**Materials provided**:
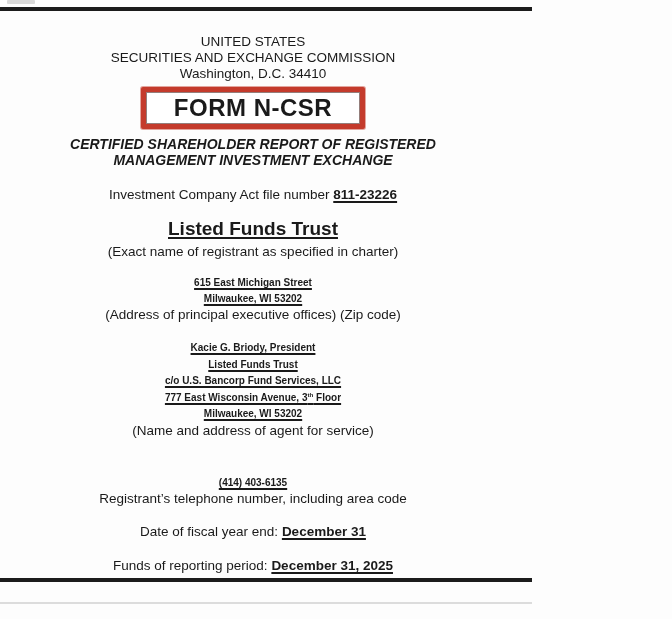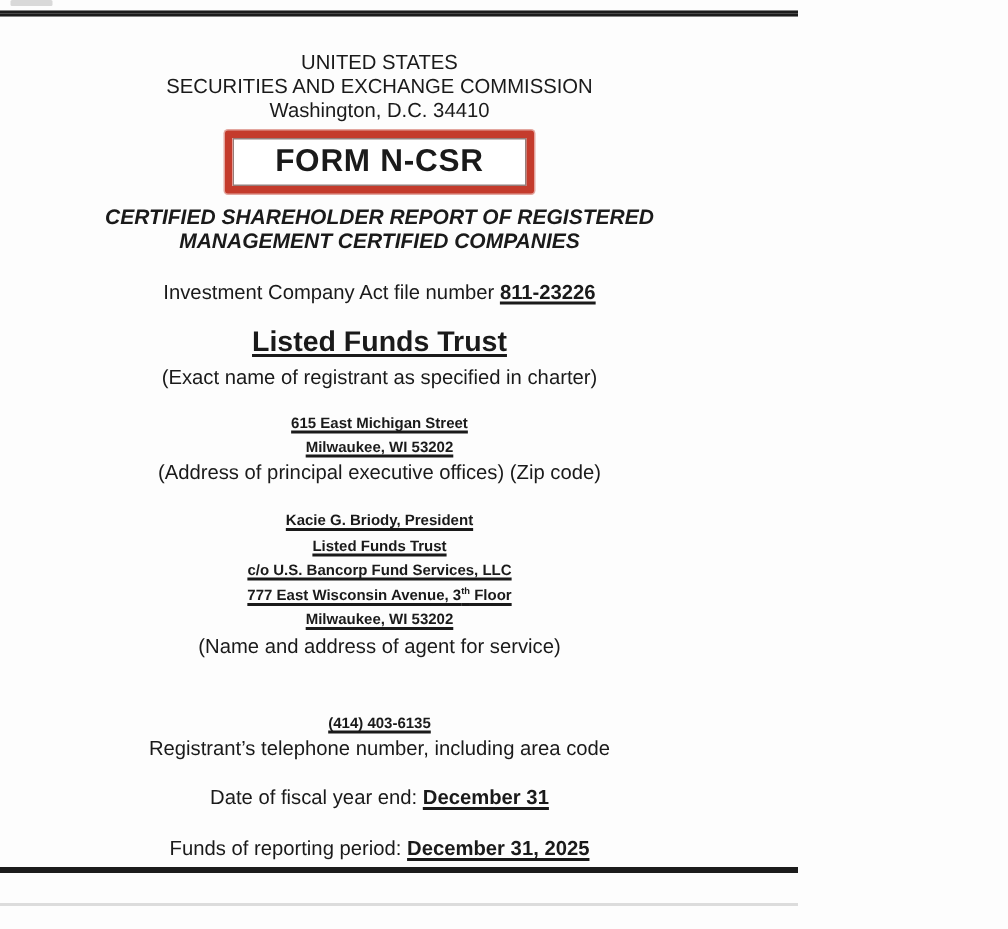--- a/index.html
+++ b/index.html
@@ -42,21 +42,21 @@
   .blk-header { margin-top: 34px; }
   .blk-header div { line-height: 16px; }
 
   .form-badge-wrap { margin-top: 5px; }
   .form-badge {
     display: inline-block;
     border: 5px solid #c43b2c;
     box-shadow: inset 0 0 0 1px rgba(60,20,15,.55), 0 0 0 1px rgba(196,59,44,.45);
     border-radius: 2px;
     padding: 5px 28px;
-    font-size: 21px; font-weight: bold; line-height: 22px;
+    font-size: 24px; font-weight: bold; line-height: 22px;
     letter-spacing: .5px;
     background: #ffffff;
   }
 
   .blk-subtitle { margin-top: 7px; font-weight: bold; font-size: 14px; font-style: italic; }
   .blk-subtitle div { line-height: 16px; }
 
   .blk-filenum { margin-top: 19px; }
 
   .registrant-name {
@@ -105,21 +105,21 @@
       <div>SECURITIES AND EXCHANGE COMMISSION</div>
       <div>Washington, D.C. 34410</div>
     </div>
 
     <div class="form-badge-wrap">
       <span class="form-badge">FORM N-CSR</span>
     </div>
 
     <div class="blk-subtitle">
       <div>CERTIFIED SHAREHOLDER REPORT OF REGISTERED</div>
-      <div>MANAGEMENT CERTIFIED COMPANIES</div>
+      <div>MANAGEMENT INVESTMENT EXCHANGE</div>
     </div>
 
     <div class="blk-filenum">
       <span>Investment Company Act file number </span><span class="bu-inline">811-23226</span>
     </div>
 
     <div class="registrant-name">Listed Funds Trust</div>
     <div class="registrant-caption caption">(Exact name of registrant as specified in charter)</div>
 
     <div class="blk-office">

**Exercise brief**: Which lines of the records above hold the word "EXCHANGE"? Copy each of them.

**Written response**:
       <div>SECURITIES AND EXCHANGE COMMISSION</div>
+      <div>MANAGEMENT INVESTMENT EXCHANGE</div>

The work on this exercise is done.